By some estimates, Canadian corporations, which comprise the bulk of the riskiest bullion-exploration companies, have raised just more than 1 billion Canadian dollars this year, and much of the capital has flowed into their coffers this summer. Companies such as Kinross Gold (KGC: news, chart, profile) and Eldorado Gold (CA:ELD: news, chart, profile) are issuing new shares at the risk of angering existing shareholders, who face dilution.

Yet thus far, few if any miners -- those that actually produce metals and those just exploring for new deposits -- have been shut out of the financing window. Fueling the cash spigot through the issuance of new shares is the slow but steady rise of commodity prices, as witnessed by the Commodity Research Bureau's 2 percent gain since late July. See the CRB chart.


Platinum, silver, copper and other metals, precious and base, are holding recent gains, some incremental as is the case with copper and gold, and others significant, as is the case with platinum, which crossed $700 an ounce Wednesday.

Investment firms, and asset managers, are excited about exploration prospects. In the case of gold, which is among the riskiest propositions for investors looking to back a winning miner, the world's stock-market investors increasingly are placing their hopeful bets.

Shares of the gold miners in many stock markets are at or near their highest points in six years. See: FTSE Gold Mines Index chart. Also, base-metal producers are the third-best gainer this summer in the U.S. stock market.

Even more telling is the monstrous rises in shares of exploration companies that are off the radar screens of most individual investors, and even many professional investors who, if they are forced to buy a gold-mining stock, will choose the biggies, like Newmont Mining (NEM: news, chart, profile).

Indeed, Newmont is one of the few miners this summer not to have taken advantage of the financing window to raise cash through the sale of shares. Newmont, world's largest gold miner and based in Toronto and Denver, has an approximate $1 billion shelf registration on file with stock-market regulators.

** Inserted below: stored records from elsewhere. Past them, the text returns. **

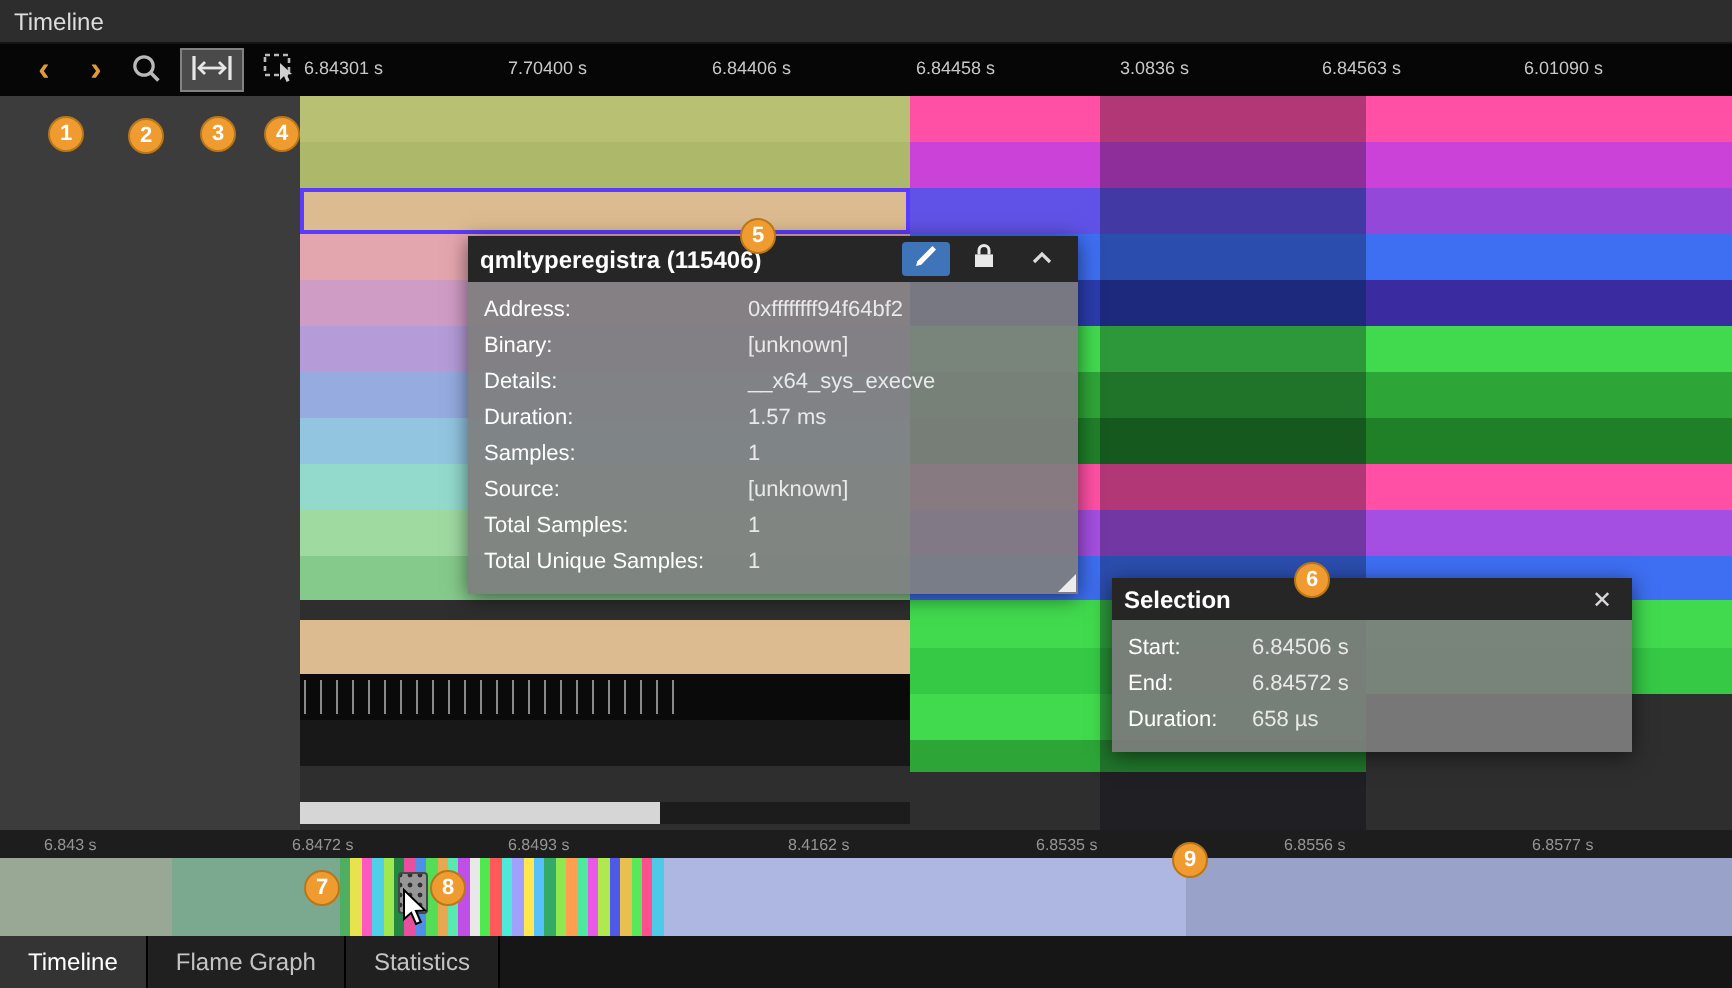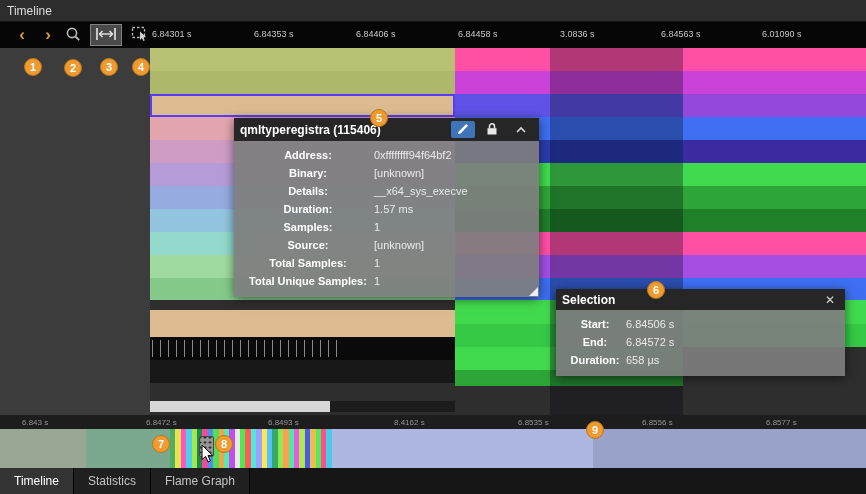--- a/index.html
+++ b/index.html
@@ -32,26 +32,26 @@
   .sel-band{position:absolute;left:550px;top:48px;width:133px;height:367px;background:rgba(0,0,12,0.30);}
   
   .popup{position:absolute;z-index:5;font-size:11px;box-shadow:0 2px 10px rgba(0,0,0,0.55);}
   #event-tooltip{left:186px;top:118px;width:305px;margin-left:48px;}
   .popup-header{height:23px;background:#262626;display:flex;align-items:center;padding:0 6px;color:#fff;}
   .popup-title{font-weight:bold;font-size:12px;flex:1;white-space:nowrap;}
   .hdr-btn{display:flex;align-items:center;justify-content:center;width:24px;height:17px;margin-left:5px;cursor:pointer;}
   .hdr-btn.blue{background:#3f74b8;border-radius:2px;}
   .popup-body{background:rgba(126,126,126,0.92);padding:5px 8px 7px;position:relative;}
   .info-row{display:flex;height:18px;line-height:18px;}
-  .info-label{font-weight:bold;color:#fff;flex:none;text-align:center;}
+  .info-label{font-weight:normal;color:#fff;flex:none;}
   #event-tooltip .info-label{width:132px;}
   .info-value{color:#e9e9e9;white-space:nowrap;}
   .resize-grip{position:absolute;right:1px;bottom:1px;width:0;height:0;
                border-left:9px solid transparent;border-bottom:9px solid #ececec;cursor:nwse-resize;}
-  #selection-dialog{left:556px;top:289px;width:289px;}
+  #selection-dialog{left:556px;top:289px;width:260px;}
   #selection-dialog .popup-header{height:21px;}
   #selection-dialog .info-label{width:62px;}
   .close-x{margin-left:auto;color:#d8d8d8;font-size:12px;width:18px;text-align:center;cursor:pointer;}
   
   .ov-axis{position:absolute;left:0;top:415px;width:866px;height:14px;background:#1d1d1d;}
   .ov-label{position:absolute;top:3px;font-size:8px;color:#959595;white-space:nowrap;}
   .ov-content{position:absolute;left:0;top:429px;width:866px;height:39px;background:#3a3a3a;cursor:pointer;}
   .ov-seg{position:absolute;top:0;height:39px;}
   .ov-stripes{position:absolute;left:170px;top:0;width:162px;height:39px;display:flex;}
   .ov-stripe{width:5.4px;height:39px;flex:none;}
@@ -108,21 +108,21 @@
       <span>
         <svg width="18" height="16" viewBox="0 0 18 16">
             <rect x="1.5" y="1.5" width="12" height="10" fill="none" stroke="#b9b9b9" stroke-width="1.3" stroke-dasharray="2.5 2"></rect>
             <path d="M9,5.5 L9,14 L11,12 L12.3,15 L13.8,14.2 L12.4,11.4 L15,11 Z" fill="#cfcfcf"></path>
           </svg>
       </span>
     </button>
     <div>
 
     <span class="axis-label" style="left: 152px;">6.84301 s</span>
-        <span class="axis-label" style="left: 254px;">6.84353 s</span>
+        <span class="axis-label" style="left: 254px;">7.70400 s</span>
         <span class="axis-label" style="left: 356px;">6.84406 s</span>
         <span class="axis-label" style="left: 458px;">6.84458 s</span>
         <span class="axis-label" style="left: 560px;">3.0836 s</span>
         <span class="axis-label" style="left: 661px;">6.84563 s</span>
         <span class="axis-label" style="left: 762px;">6.01090 s</span>
       </div>
   </div>
 
   <div class="main-bg"></div>
   <div class="left-panel"></div>
@@ -253,21 +253,21 @@
           <span class="info-label">Duration:</span>
           <span class="info-value">658 µs</span>
         </div>
       </div>
   </div>
 
   <div class="ov-axis">
 
   <span class="ov-label" style="left: 22px;">6.843 s</span>
       <span class="ov-label" style="left: 146px;">6.8472 s</span>
-      <span class="ov-label" style="left: 268px;">6.8493 s</span>
+      <span class="ov-label" style="left: 254px;">6.8493 s</span>
       <span class="ov-label" style="left: 394px;">8.4162 s</span>
       <span class="ov-label" style="left: 518px;">6.8535 s</span>
       <span class="ov-label" style="left: 642px;">6.8556 s</span>
       <span class="ov-label" style="left: 766px;">6.8577 s</span>
     </div>
   <div class="ov-content">
     <div>
 
     <div class="ov-seg" style="left: 0px; width: 86px; background: rgb(153, 167, 149);"></div>
         <div class="ov-seg" style="left: 86px; width: 84px; background: rgb(122, 169, 143);"></div>
@@ -305,22 +305,22 @@
         <div class="ov-stripe" style="background: rgb(232, 192, 79);"></div>
         <div class="ov-stripe" style="background: rgb(89, 232, 89);"></div>
         <div class="ov-stripe" style="background: rgb(255, 79, 143);"></div>
         <div class="ov-stripe" style="background: rgb(79, 201, 232);"></div>
       </div>
   </div>
   <div class="ov-handle"></div>
 
   <div class="tabs">
     <div class="tab active">Timeline</div>
+    <div class="tab">Flame Graph</div>
     <div class="tab">Statistics</div>
-    <div class="tab">Flame Graph</div>
   </div>
 
   <div>
 
   <div class="badge" style="left: 24px; top: 58px;">1</div>
       <div class="badge" style="left: 64px; top: 59px;">2</div>
       <div class="badge" style="left: 100px; top: 58px;">3</div>
       <div class="badge" style="left: 132px; top: 58px;">4</div>
       <div class="badge" style="left: 370px; top: 109px;">5</div>
       <div class="badge" style="left: 647px; top: 281px;">6</div>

Nevsun Resources (CA:NSU: news, chart, profile), a Canadian company with a vast bullion project in Eritrea, could prove to be 90 percent owner of the world's most spectacular gold discovery in the modern age, and the company's shares are starting to reflect that promise by hitting all-time highs this week.

Yet even with the 40 percent gain in the past 10 weeks on the Toronto Stock Exchange, Nevsun's $C260 million market worth reflects but a fraction of the promise of the Eritrea discovery, and of another one in Mali, also in Africa.

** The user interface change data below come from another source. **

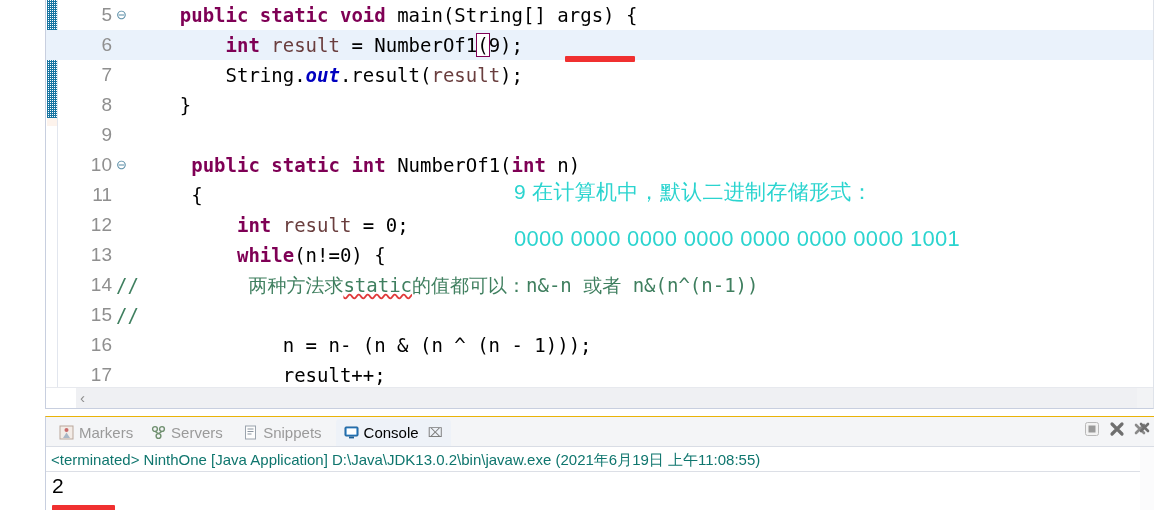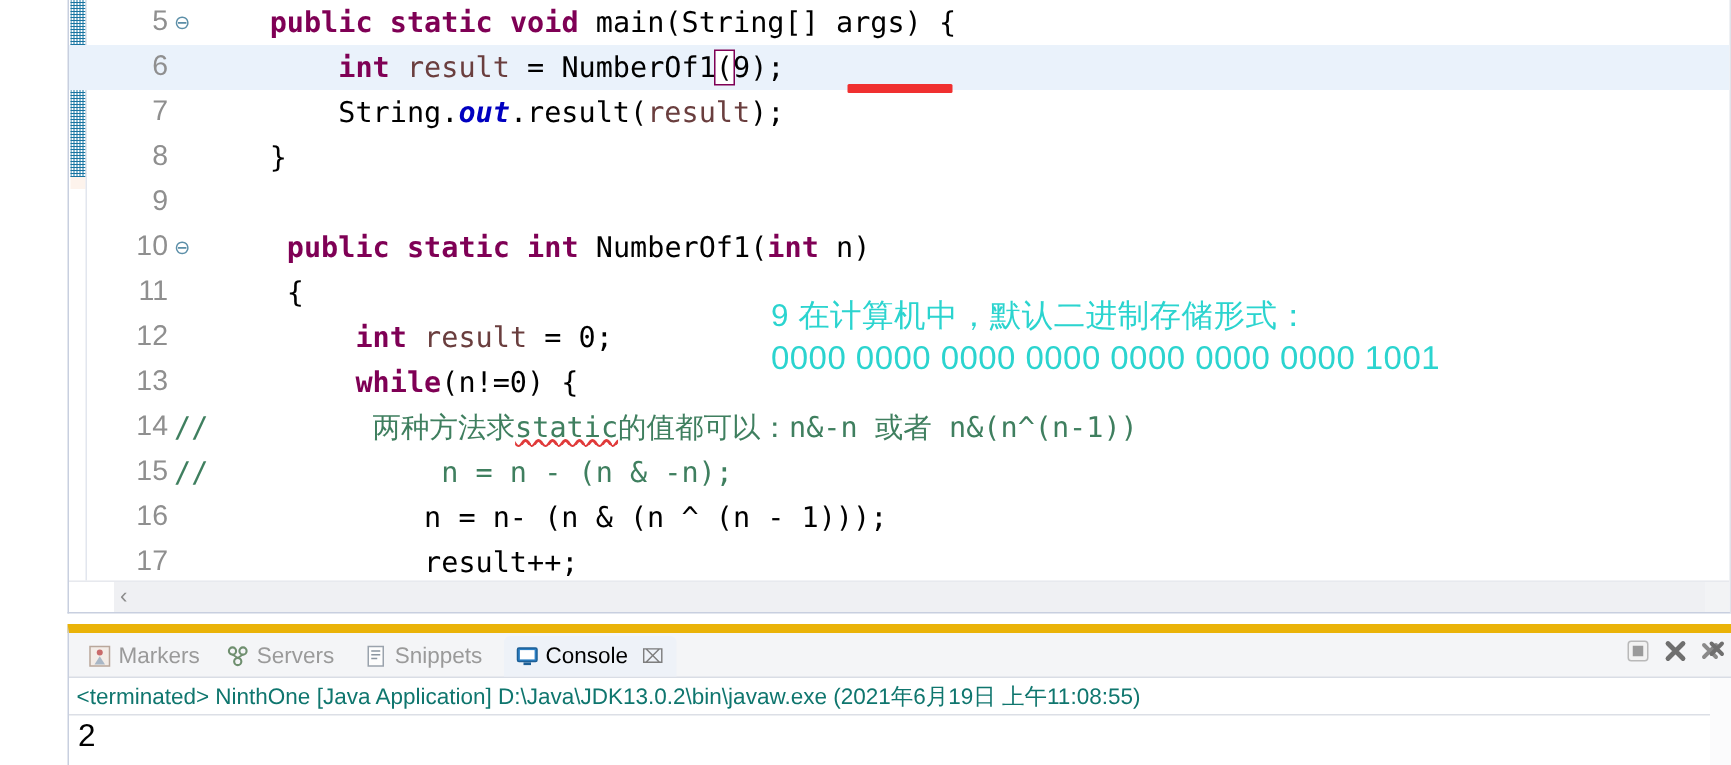--- a/index.html
+++ b/index.html
@@ -114,21 +114,21 @@
 
   
   .annot-cyan {
     position: absolute;
     color: #2bd4cf;
     font-family: "Liberation Sans", sans-serif;
     font-size: 21px;
     letter-spacing: .3px;
     white-space: pre;
   }
-  .annot-cyan.l1 { left: 468px; top: 196px; }
+  .annot-cyan.l1 { left: 468px; top: 178px; }
   .annot-cyan.l2 { left: 468px; top: 226px; font-size: 22px; }
 
   
   .red-mark {
     position: absolute;
     background: #f03030;
     border-radius: 1px;
   }
 
   
@@ -163,21 +163,21 @@
     background: #f2f3f5;
   }
 
   
   .console-panel {
     position: absolute;
     left: 45px; top: 416px;
     width: 1109px; height: 94px;
     background: #ffffff;
     border-left: 1px solid #c8cfdf;
-    border-top: 6px solid #eab308;
+    border-top: 1px solid #eab308;
   }
   .tabrow {
     position: relative;
     height: 30px;
     background: #f4f5f7;
     border-bottom: 1px solid #d9dde5;
   }
   .tab {
     position: absolute;
     top: 2px; height: 27px;
@@ -242,21 +242,21 @@
           <div class="line"><span class="lineno">5</span><span class="fold">⊖</span><span class="code"><span class="pln">    </span><span class="kw">public</span><span class="pln"> </span><span class="kw">static</span><span class="pln"> </span><span class="kw">void</span><span class="pln"> </span><span class="pln">main(String[] args) {</span></span></div>
           <div class="line hl"><span class="lineno">6</span><span class="code"><span class="pln">        </span><span class="kw">int</span><span class="pln"> </span><span class="lvar">result</span><span class="pln"> = </span><span class="mth">NumberOf1</span><span class="pln brk-box">(</span><span class="pln">9);</span></span></div>
           <div class="line"><span class="lineno">7</span><span class="code"><span class="pln">        String.</span><span class="fld">out</span><span class="pln">.result(</span><span class="lvar">result</span><span class="pln">);</span></span></div>
           <div class="line"><span class="lineno">8</span><span class="code"><span class="pln">    }</span></span></div>
           <div class="line"><span class="lineno">9</span><span class="code"><span class="pln"></span></span></div>
           <div class="line"><span class="lineno">10</span><span class="fold">⊖</span><span class="code"><span class="pln">     </span><span class="kw">public</span><span class="pln"> </span><span class="kw">static</span><span class="pln"> </span><span class="kw">int</span><span class="pln"> </span><span class="pln">NumberOf1(</span><span class="kw">int</span><span class="pln"> </span><span class="pln">n)</span></span></div>
           <div class="line"><span class="lineno">11</span><span class="code"><span class="pln">     {</span></span></div>
           <div class="line"><span class="lineno">12</span><span class="code"><span class="pln">         </span><span class="kw">int</span><span class="pln"> </span><span class="lvar">result</span><span class="pln"> = 0;</span></span></div>
           <div class="line"><span class="lineno">13</span><span class="code"><span class="pln">         </span><span class="kw">while</span><span class="pln">(n!=0) {</span></span></div>
           <div class="line"><span class="lineno">14</span><span class="cmt-slash">//</span><span class="code"><span class="cmt">          两种方法求</span><span class="cmt squiggle">static</span><span class="cmt">的值都可以：n&amp;-n 或者 n&amp;(n^(n-1))</span></span></div>
-          <div class="line"><span class="lineno">15</span><span class="cmt-slash">//</span><span class="code"><span class="cmt">              n = n - (n &amp; -n);</span></span></div>
+          <div class="line"><span class="lineno">15</span><span class="cmt-slash">//</span></div>
           <div class="line"><span class="lineno">16</span><span class="code"><span class="pln">             n = n- (n &amp; (n ^ (n - 1)));</span></span></div>
           <div class="line"><span class="lineno">17</span><span class="code"><span class="pln">             result++;</span></span></div>
         </div>
     </div>
 
     <div class="annot-cyan l1">9 在计算机中，默认二进制存储形式：</div>
     <div class="annot-cyan l2">0000 0000 0000 0000 0000 0000 0000 1001</div>
 
     <div class="red-mark" style="left:519px; top:56px; width:70px; height:6px;"></div>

"I don't imagine there are many gold and natural-resource funds that want to go into the African mining season (which begins around now) without owning Nevsun," says Bishop, who was the first bullion analyst to recommend Nevsun shares several years ago, when the company's geological work on the Bisha discovery in Eritrea was just getting under way.

Even further off the radar screen are shares of microscopic companies with little track record but enough of a "story" that they have enticed investors, and even longtime mining analysts such as Bishop, who has been following such companies for more than 20 years.


One of them, Sunridge Gold (CA:SGC: news, chart, profile), has seen its shares rise threefold in a few short weeks, with no news to account for the gain except for the generally favorable climate for mining stocks. Sunridge is effectively a "shell company," the term for a company that took over another company's name and corporate assets with the purpose of either raising money or trading publicly. The company has a Canadian market worth of $10 million, even with its astounding gains of late, and is exploring for gold in the lush Red Lake mining district of Ontario.

Bishop says he considers tiny Sunridge "son of Nevsun" because of the company's executive pedigree. Sunridge's CEO, Craig Angus, is also the chairman of Nevsun Resources. Sunridge's head of corporate development, Don Halliday, is also an executive at Nevsun and worked for six years at Bema Gold (BGO: news, chart, profile).

"I think you have to expect something reasonably important from a company with executives who are behind what could prove to be one of the world's biggest gold deposits," says Bishop, who owns the shares.